Change listing data
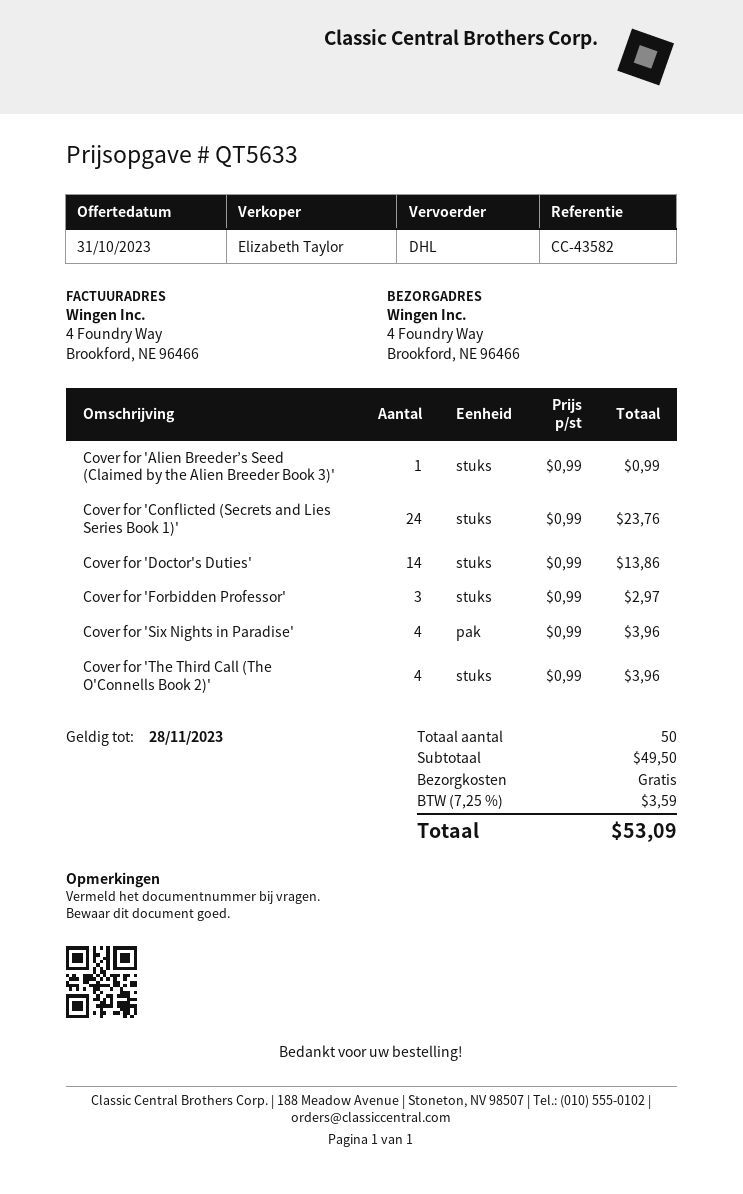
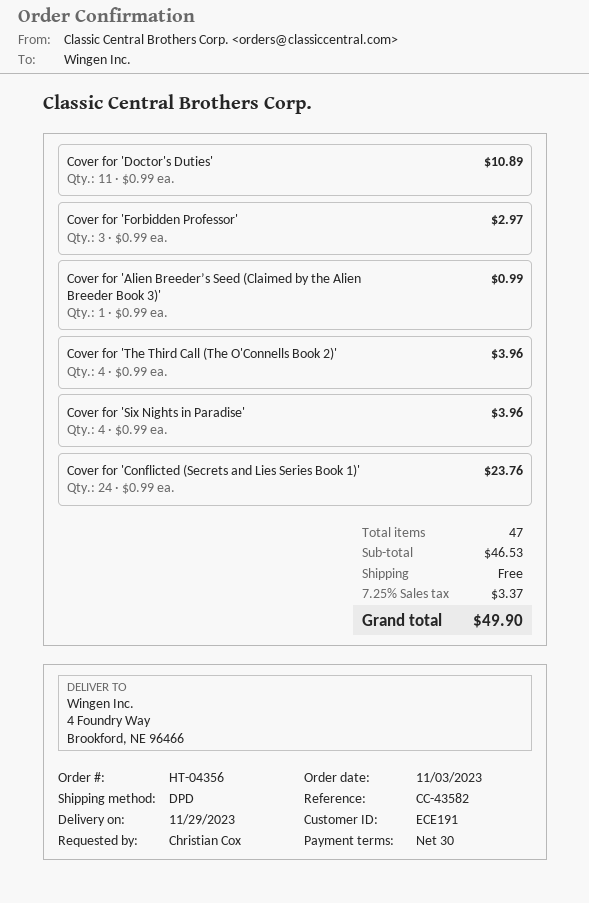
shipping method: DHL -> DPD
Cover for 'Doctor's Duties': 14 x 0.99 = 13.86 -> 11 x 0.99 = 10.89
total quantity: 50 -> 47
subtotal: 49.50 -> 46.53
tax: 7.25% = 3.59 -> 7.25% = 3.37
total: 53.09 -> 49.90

• Your goal
Your copy should match every record exactly and contain no pictures.

• Answer to the problem
shipping method: DHL -> DPD
Cover for 'Doctor's Duties': 14 x 0.99 = 13.86 -> 11 x 0.99 = 10.89
total quantity: 50 -> 47
subtotal: 49.50 -> 46.53
tax: 7.25% = 3.59 -> 7.25% = 3.37
total: 53.09 -> 49.90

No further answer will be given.